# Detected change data
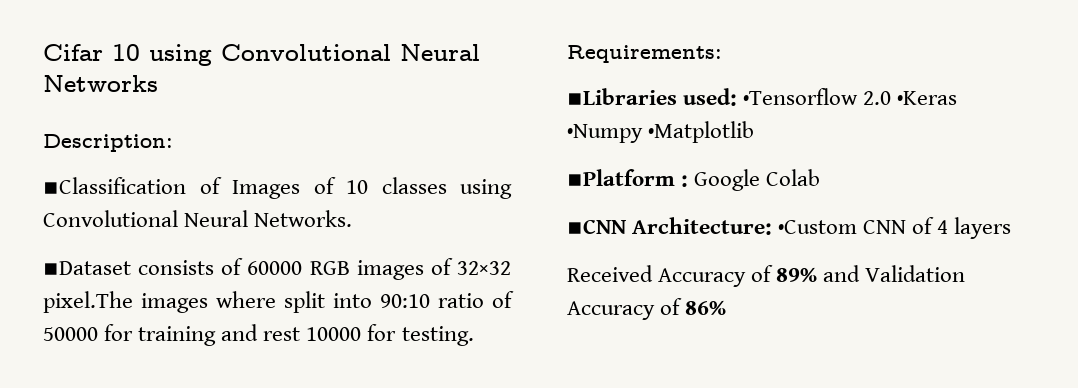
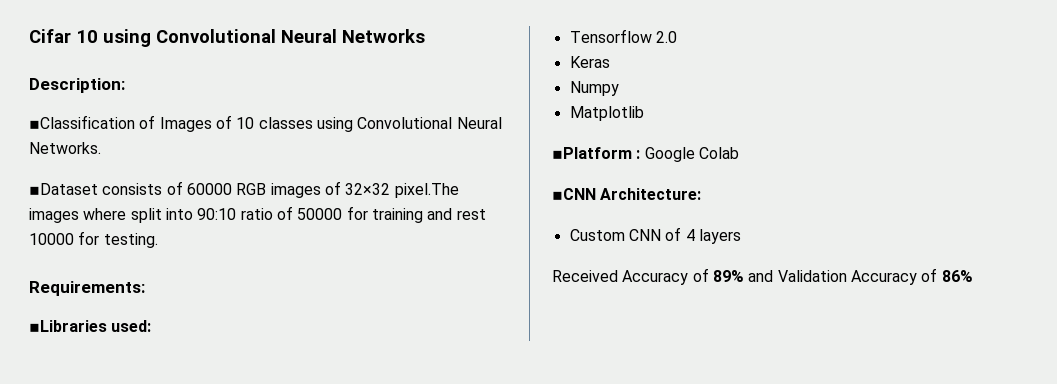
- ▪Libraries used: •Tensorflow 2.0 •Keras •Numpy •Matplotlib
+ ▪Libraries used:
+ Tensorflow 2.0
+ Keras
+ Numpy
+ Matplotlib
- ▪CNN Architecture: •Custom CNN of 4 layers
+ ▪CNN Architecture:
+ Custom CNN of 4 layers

# PROBLEM REQUIREMENTS
Exact copy, no pictures: reproduce every record as it stands.

# COMPLETED EXERCISE
- ▪Libraries used: •Tensorflow 2.0 •Keras •Numpy •Matplotlib
+ ▪Libraries used:
+ Tensorflow 2.0
+ Keras
+ Numpy
+ Matplotlib
- ▪CNN Architecture: •Custom CNN of 4 layers
+ ▪CNN Architecture:
+ Custom CNN of 4 layers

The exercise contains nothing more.